Bind, because of trying to fit AVRs into the Microchip product line. Microchip, of course, already had PICs. AVRs, for many applications represents a step up in power (what ever that is taken to mean). New AVRs have to fit somewhere in the company's product map. Clearly, they have chosen a sort of Super-8bit target. But, this choice comes at a cost, maybe several. At least one is that the complexity shifts these devices more into the "professional" market and out of the hobby market. As witnessed by the postings in this forum, even pros are having a hard time dealing with the whole complexity issue.
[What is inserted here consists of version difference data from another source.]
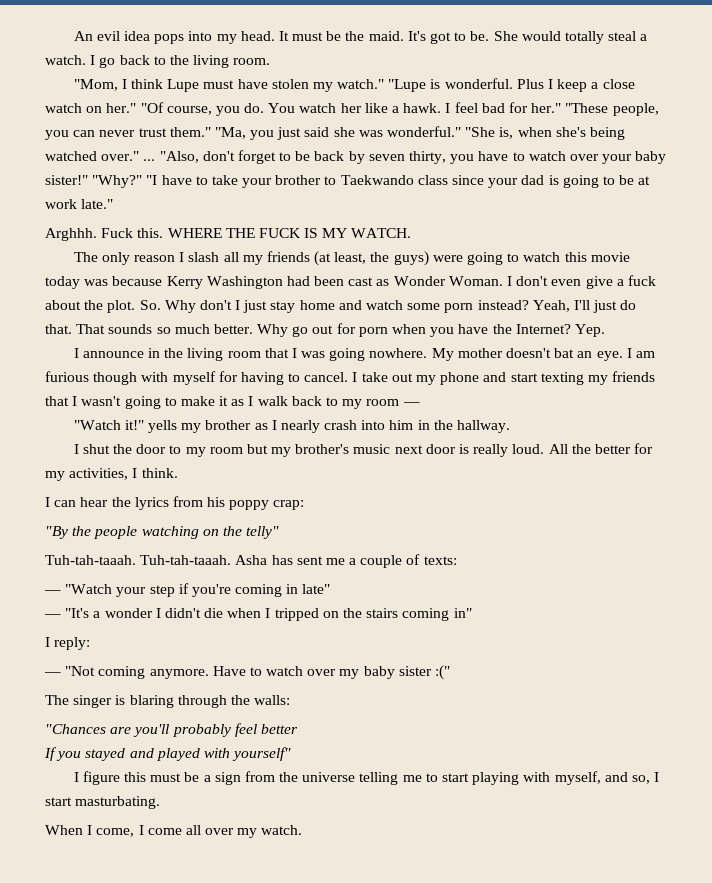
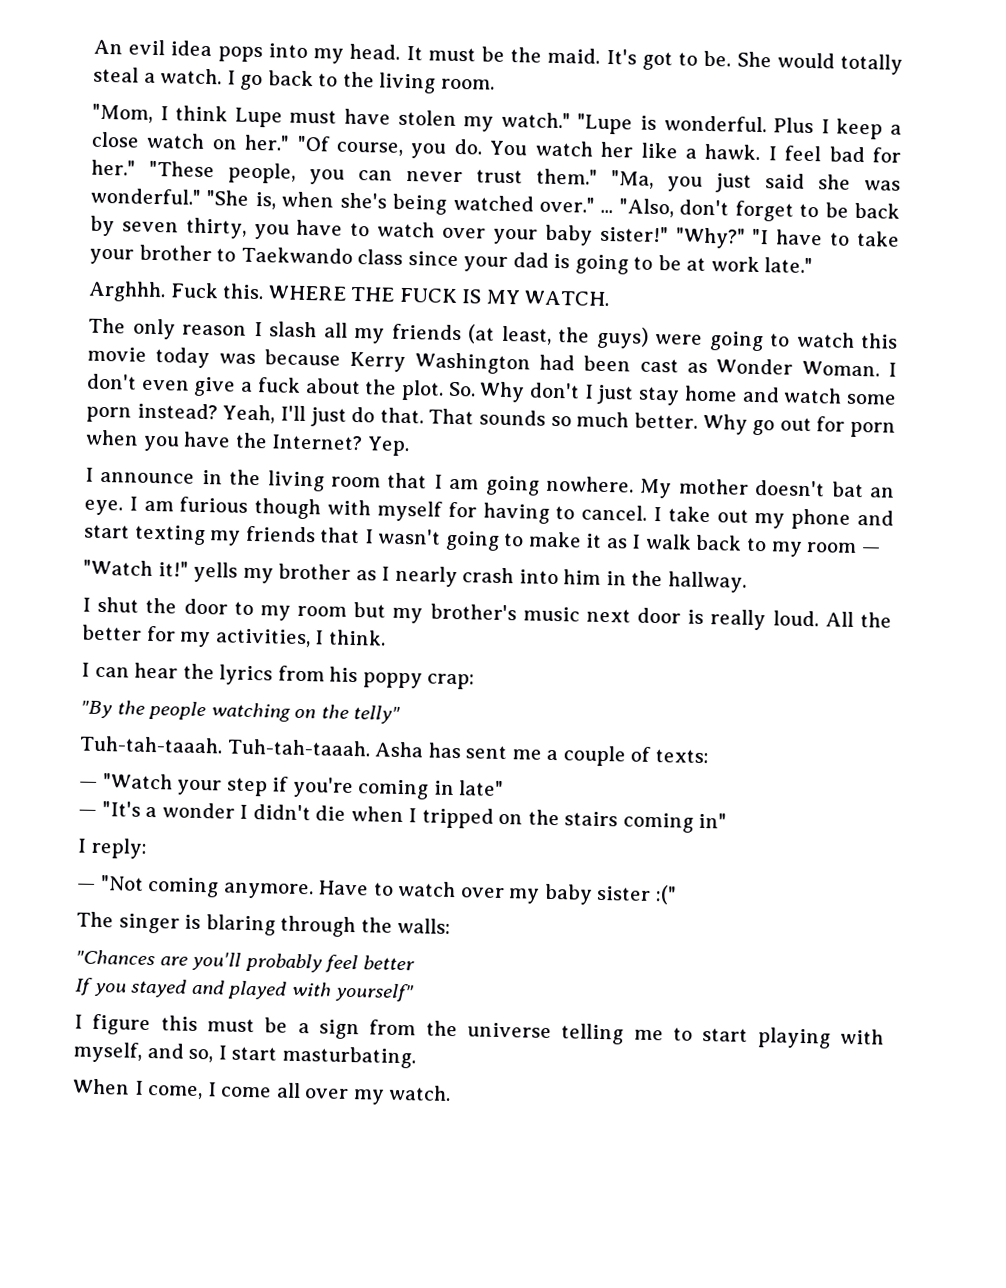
[301,351,326,358] was -> [449,478,480,490] am

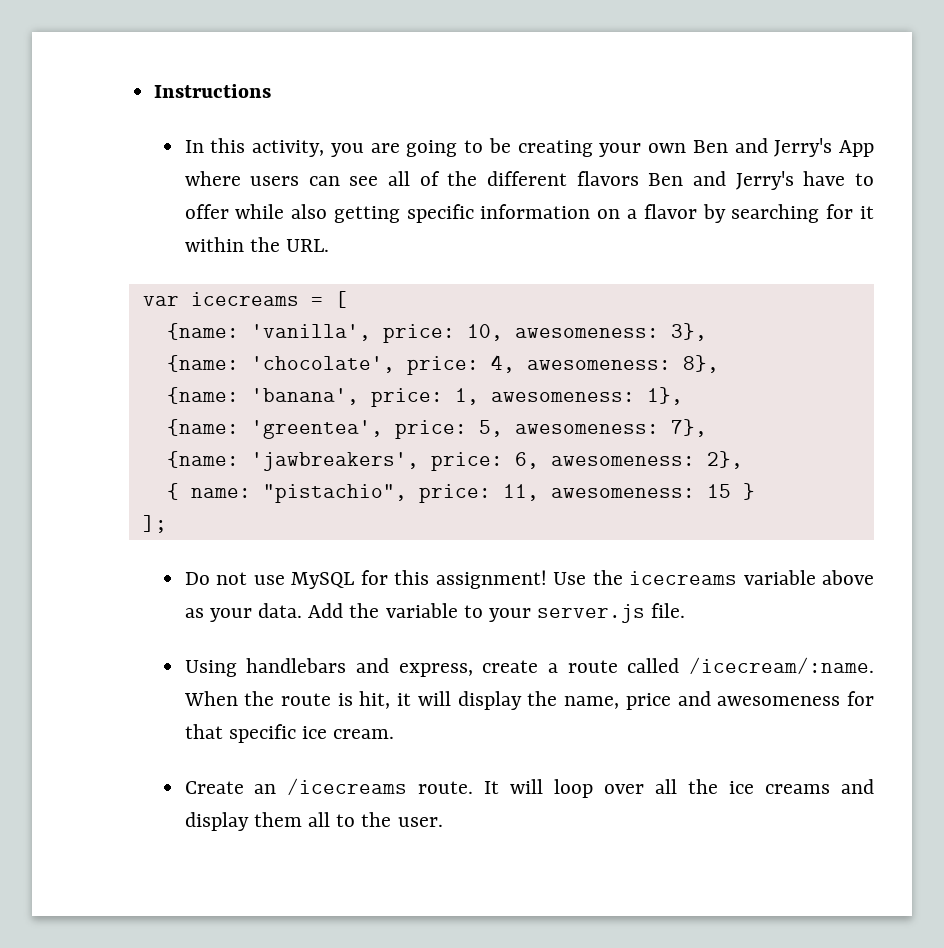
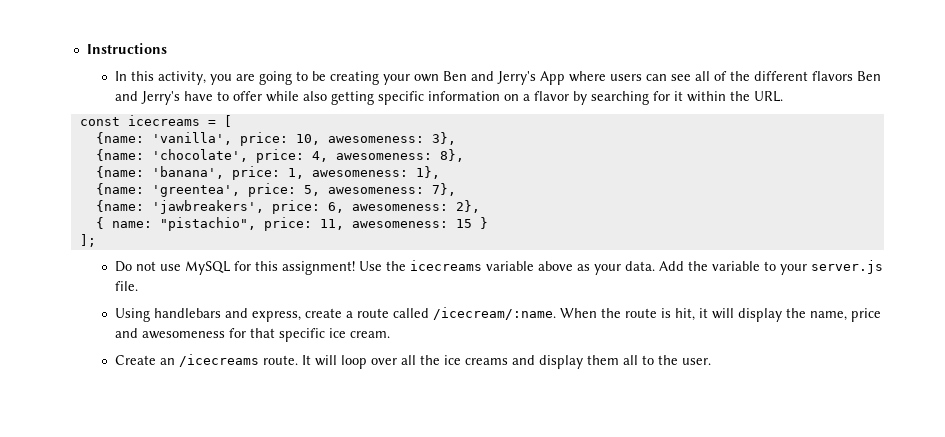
[142,296,179,306] var -> [79,117,120,126] const

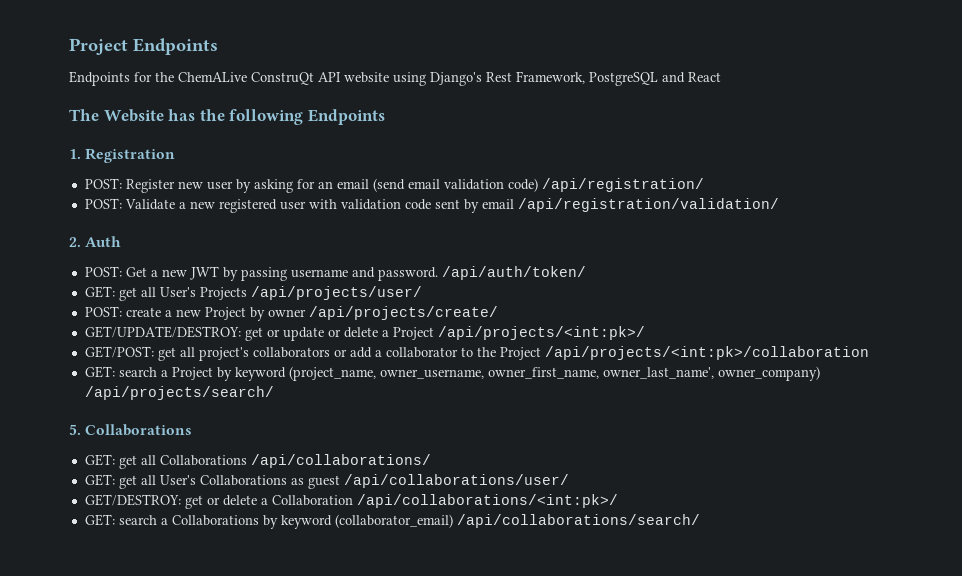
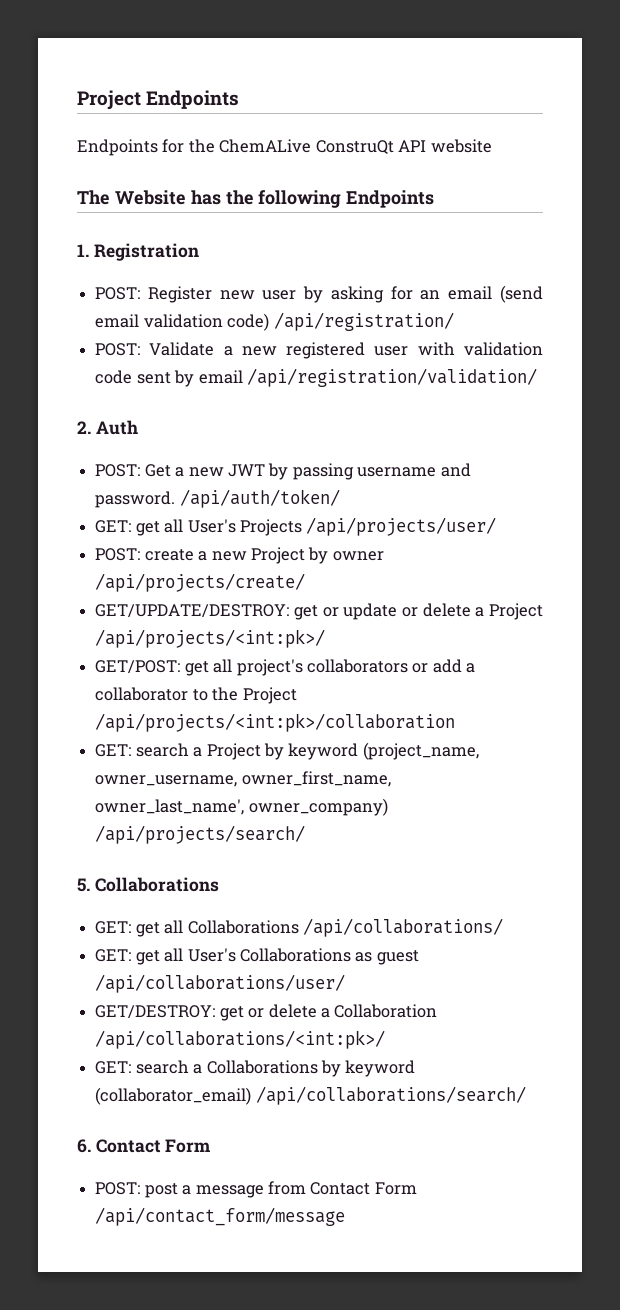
[393,71,721,86] using Django's Rest Framework, PostgreSQL and React -> (492, 146) none
(700, 521) none -> [77,1139,211,1153] [95,1181,417,1198] [95,1207,346,1226] // 6. Contact Form // POST: post a message from Contact Form /api/contact_form/message

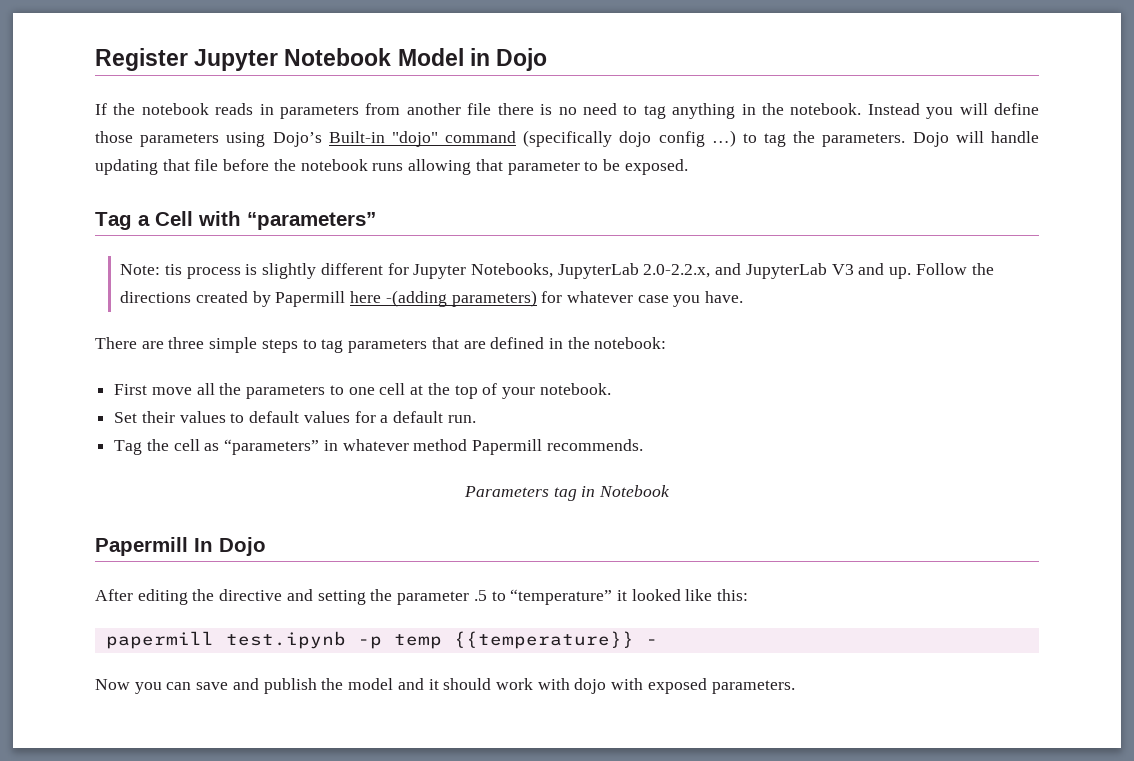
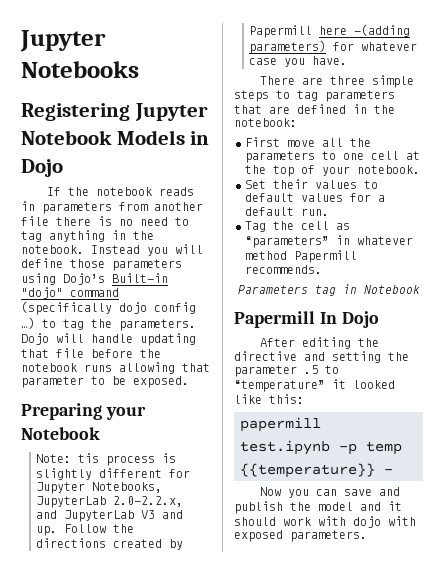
[95,48,188,71] Register -> [20,30,106,52] [21,61,139,78] [21,103,130,121] Jupyter Notebooks // Registering
[397,48,464,66] Model -> [116,130,185,145] Models
[95,211,376,230] Tag a Cell with “parameters” -> [21,403,146,420] [21,427,100,440] Preparing your Notebook

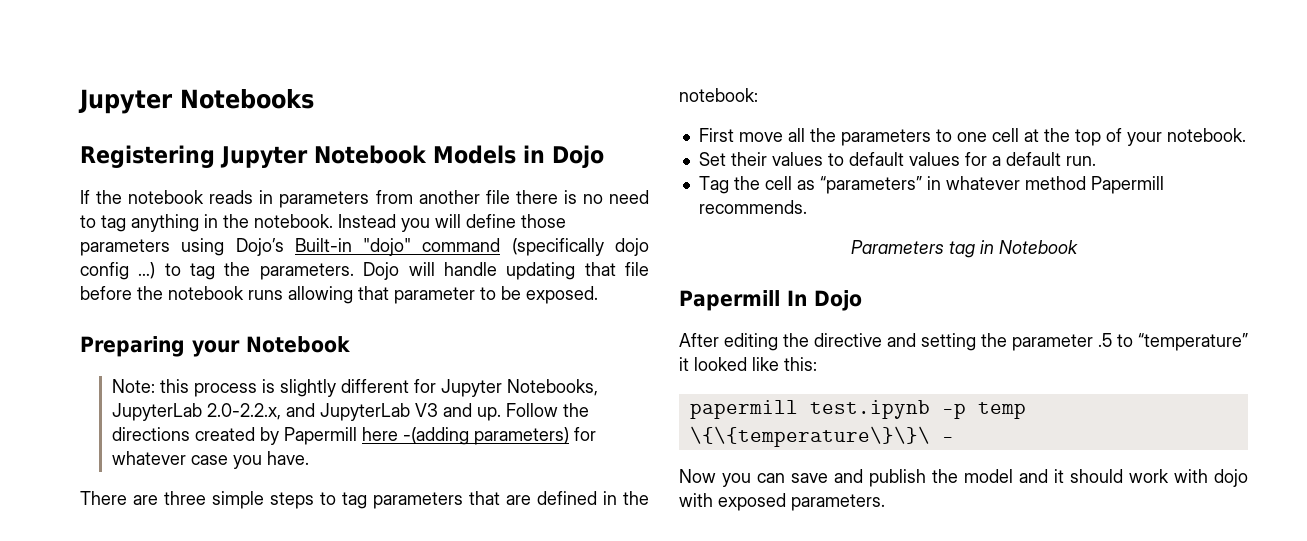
[78,453,100,463] tis -> [159,379,189,393] this
[240,463,375,478] {{temperature}} -> [689,426,930,447] \{\{temperature\}\}\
We have had several long threads about port mapping and, now, several about interrupt flags. I have little doubt that there WILL be more.

 

Enter ASF & START. In these, we have a solution to this complexity. More software! Wizards and frameworks! After all, if it works for Arduino, it must be good, right? Never mind that layers of abstraction (can) cost memory. Is that why we have Mega4809? I would hope not - I want to use that "extra" memory for real program - a multitude of "drivers" for a variety of plug-in product interfaces. But, its easy to be seduced by al this new product development. Improved technology gives us less power per logic function. Moore's Law gives us more transistors per unit die area. So, lets cram in more goodies and let START give us the code to manage the configuration of all this good stuff.

 

Me, a Luddite? NO! But, I do argue that far too many changes are being made with far too little thought (and, apparently, far too few resources to implement the strategies they do have - witness the new "manuals"). Or, maybe it is just trying to do too much, too fast.

 

What ever is happening, potential users are bearing the brunt of the company's short-comings. Problem for me is: M4808/9 looks like the ideal device for my next generation product. Problem for me is: I doubt I have enough time to learn everything that would be needed to make it happen.